The headscarf is an increasingly contentious symbol in countries across the world. Those who don the headscarf in Germany are referred to as “integration-refusers.” In Turkey, support by and for headscarf-wearing women allowed a religious party to gain political power in a strictly secular state. A niqab-wearing Muslim woman was denied French citizenship for not conforming to national values. And in the Netherlands, Muslim women responded to the hatred of popular ultra-right politicians with public appeals that mixed headscarves with in-your-face humor. In a surprising way, the headscarf—a garment that conceals—has also come to reveal the changing nature of what it means to belong to a particular nation.

All countries promote national narratives that turn historical diversities into imagined commonalities, appealing to shared language, religion, history, or political practice. The Headscarf Debates explores how the headscarf has become a symbol used to reaffirm or transform these stories of belonging. Anna Korteweg and Gökçe Yurdakul focus on France, Germany, and the Netherlands—countries with significant Muslim-immigrant populations—and Turkey, a secular Muslim state with a persistent legacy of cultural ambivilance. The authors discuss recent cultural and political events and the debates they engender, enlivening the issues with interviews with social activists, and recreating the fervor which erupts near the core of each national identity when threats are perceived and changes are proposed.

The Headscarf Debates pays unique attention to how Muslim women speak for themselves, how their actions and statements reverberate throughout national debates. Ultimately, The Headscarf Debatesbrilliantly illuminates how belonging and nationhood is imagined and reimagined in an increasingly global world.
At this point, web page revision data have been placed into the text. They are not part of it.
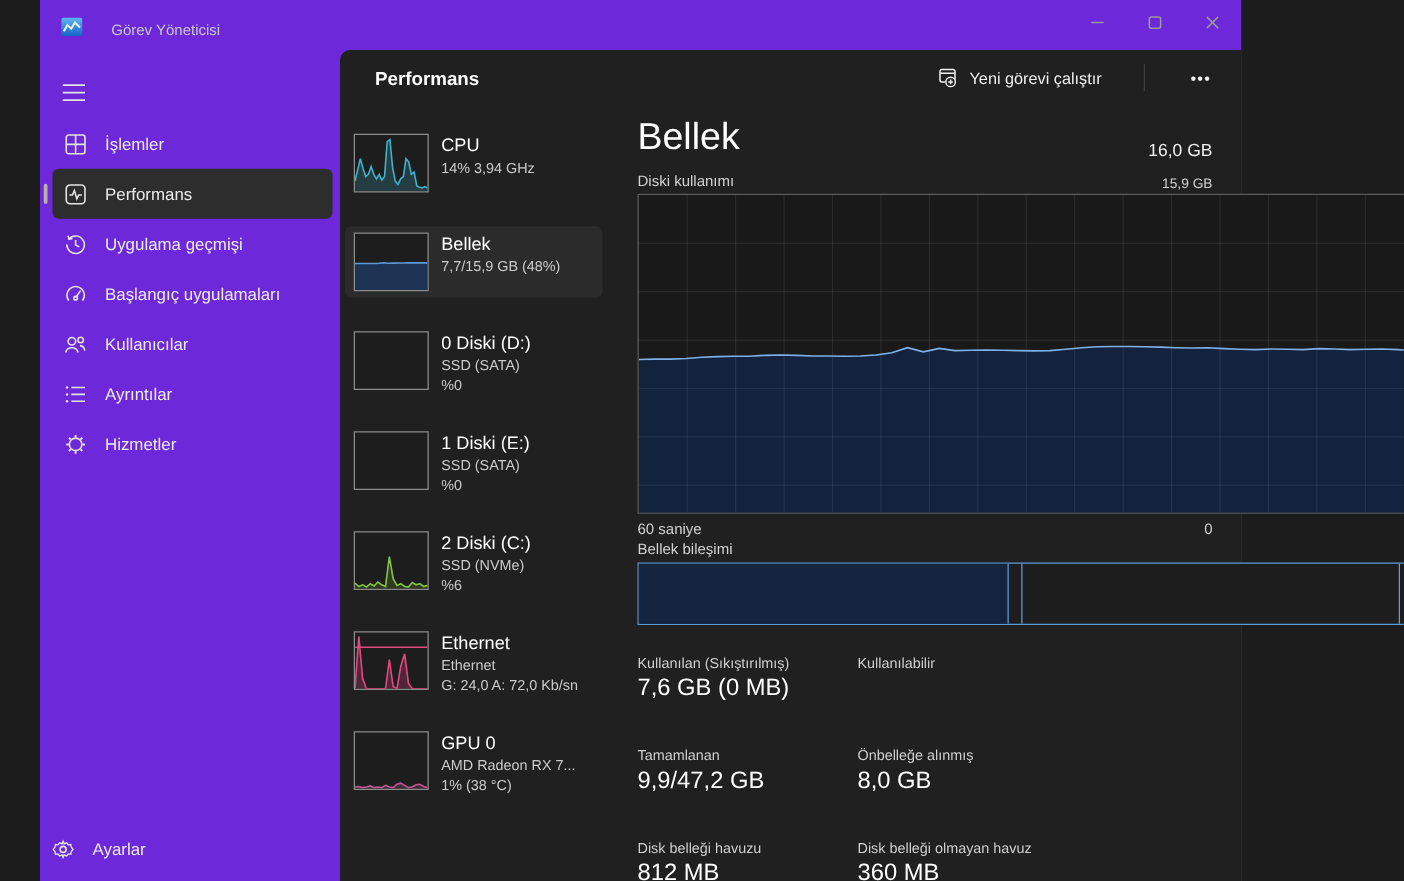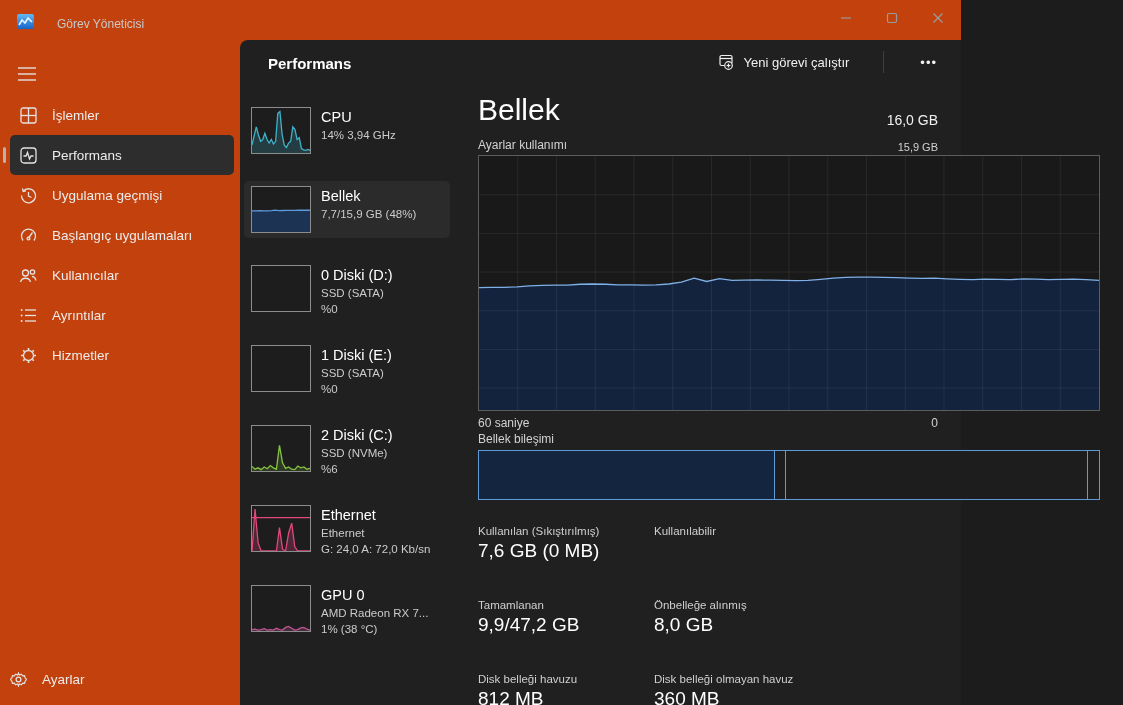--- a/index.html
+++ b/index.html
@@ -1,18 +1,18 @@
 <!DOCTYPE html>
 <html><head>
 <meta charset="utf-8">
 <style>
   * { margin:0; padding:0; box-sizing:border-box; }
   html,body { width:1123px; height:705px; background:#1c1c1c; overflow:hidden;
     font-family:"Liberation Sans", sans-serif; color:#fff; }
-  .window { position:relative; width:961px; height:705px; background:#c2410c; }
+  .window { position:relative; width:961px; height:705px; background:#6d28d9;margin-left:32px; }
 
   
   .titlebar { position:absolute; top:0; left:0; right:0; height:40px; }
   .app-icon { position:absolute; left:17px; top:14px; width:17px; height:15px; }
   .app-title { position:absolute; left:57px; top:17px; font-size:12px; color:#c9c9c9; }
   .win-controls { position:absolute; top:0; right:0; display:flex; }
   .win-btn { width:46px; height:36px; display:flex; align-items:center; justify-content:center;
     background:transparent; border:none; cursor:default; }
   .win-btn svg { stroke:#9a9a9a; }
 
@@ -327,21 +327,21 @@
         <div class="ptext">
             <div class="ptitle">GPU 0</div>
           <div class="pline">AMD Radeon RX 7...</div>
           <div class="pline">1% (38 °C)</div>
           </div>
       </div>
     </div>
 
     <div class="detail-title">Bellek</div>
     <div class="detail-capacity">16,0 GB</div>
-    <div class="usage-label">Ayarlar kullanımı</div>
+    <div class="usage-label">Diski kullanımı</div>
     <div class="scale-max">15,9 GB</div>
 
     <div class="main-chart">
       <svg viewBox="0 0 100 100" preserveAspectRatio="none">
           <polygon points="0,100 0.00,51.80 2.04,51.70 4.08,51.70 6.12,51.50 8.16,51.10 10.20,50.90 12.24,50.80 14.29,50.80 16.33,50.50 18.37,50.40 20.41,50.50 22.45,50.70 24.49,50.70 26.53,50.80 28.57,50.70 30.61,50.40 32.65,49.70 34.69,48.10 36.73,49.40 38.78,48.30 40.82,49.00 42.86,48.90 44.90,48.80 46.94,48.90 48.98,49.00 51.02,49.10 53.06,49.00 55.10,48.60 57.14,48.10 59.18,47.80 61.22,47.70 63.27,47.70 65.31,47.80 67.35,47.90 69.39,48.10 71.43,48.20 73.47,48.10 75.51,48.40 77.55,48.60 79.59,48.70 81.63,48.50 83.67,48.60 85.71,48.70 87.76,48.40 89.80,48.50 91.84,48.70 93.88,48.60 95.92,48.50 97.96,48.70 100.00,49.00 100,100" fill="#13223d" stroke="none"></polygon>
           <g stroke="rgba(255,255,255,0.075)" stroke-width="1">
             <line x1="6.25" y1="0" x2="6.25" y2="100" vector-effect="non-scaling-stroke"></line>
             <line x1="12.5" y1="0" x2="12.5" y2="100" vector-effect="non-scaling-stroke"></line>
             <line x1="18.75" y1="0" x2="18.75" y2="100" vector-effect="non-scaling-stroke"></line>
             <line x1="25" y1="0" x2="25" y2="100" vector-effect="non-scaling-stroke"></line>

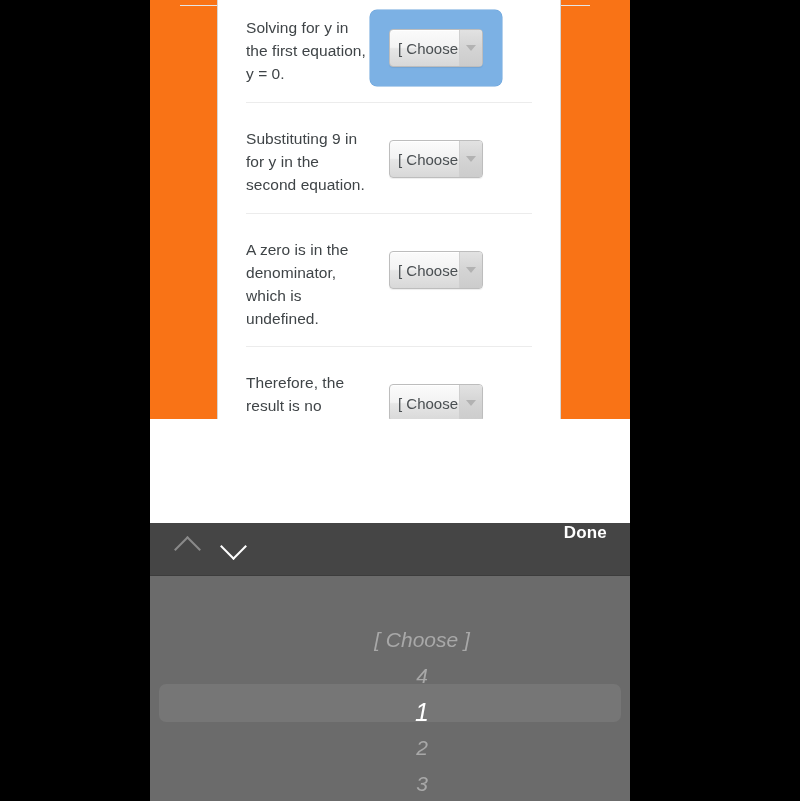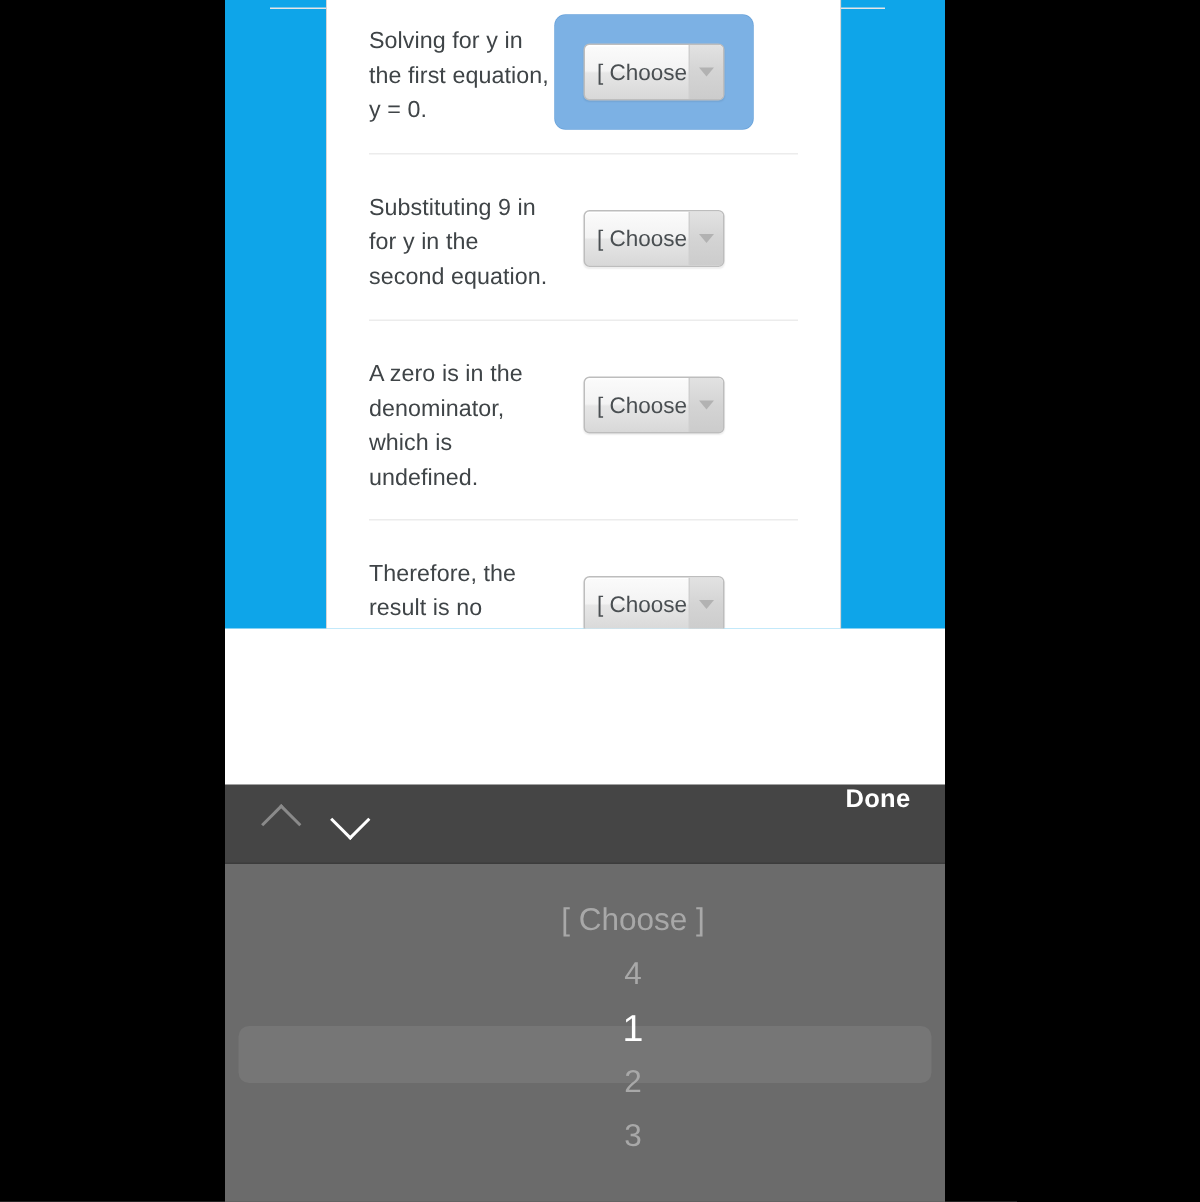--- a/index.html
+++ b/index.html
@@ -43,21 +43,21 @@
     overflow: hidden;
   }
 
   
   .webpage {
     position: absolute;
     left: 0;
     top: 0;
     width: 480px;
     height: 419px;
-    background: #0ea5e9;
+    background: #f97316;
     overflow: hidden;
     text-decoration: underline;
   }
 
   .top-rule {
     position: absolute;
     left: 30px;
     top: 5px;
     width: 410px;
     height: 1px;
@@ -217,22 +217,23 @@
     left: 0;
     top: 576px;
     width: 480px;
     height: 225px;
     background: #6b6b6b;
     overflow: hidden;
   }
   .picker-list {
     position: absolute;
     left: 0;
-    top: 20px;
+    top: 46px;
     width: 544px;
+    font-style: italic;
   }
   .picker-item {
     height: 36px;
     line-height: 36px;
     text-align: center;
     font-size: 21px;
     color: #a8a8a8;
     position: relative;
     z-index: 2;
   }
Iqtidar, “Secularizing Islamists?: Jama’at-e-Islami and Jama’at-ud-Da’wa in Urban Pakistan”

Next month, the University of Chicago Press will publish Secularizing Islamists?: Jama’at-e-Islami and Jama’at-ud-Da’wa in Urban Pakistan by Humeira Iqtidar (Kings College London). The publisher’s description follows.Secularizing Islamists?

Secularizing Islamists? provides an in-depth analysis of two Islamist parties in Pakistan, the highly influential Jama‘at-e-Islami and the more militant Jama‘at-ud-Da‘wa, widely blamed for the November 2008 terrorist attack in Mumbai, India. Basing her findings on thirteen months of ethnographic work with the two parties in Lahore, Humeira Iqtidar proposes that these Islamists are involuntarily facilitating secularization within Muslim societies, even as they vehemently oppose secularism.

 This book offers a fine-grained account of the workings of both parties that challenges received ideas about the relationship between the ideology of secularism and the processes of secularization. Iqtidar particularly illuminates the impact of women on Pakistani Islamism, while arguing that these Islamist groups are inadvertently supporting secularization by forcing a critical engagement with the place of religion in public and private life. She highlights the role that competition among Islamists and the focus on the state as the center of their activity plays in assisting secularization. The result is a significant contribution to our understanding of emerging trends in Muslim politics.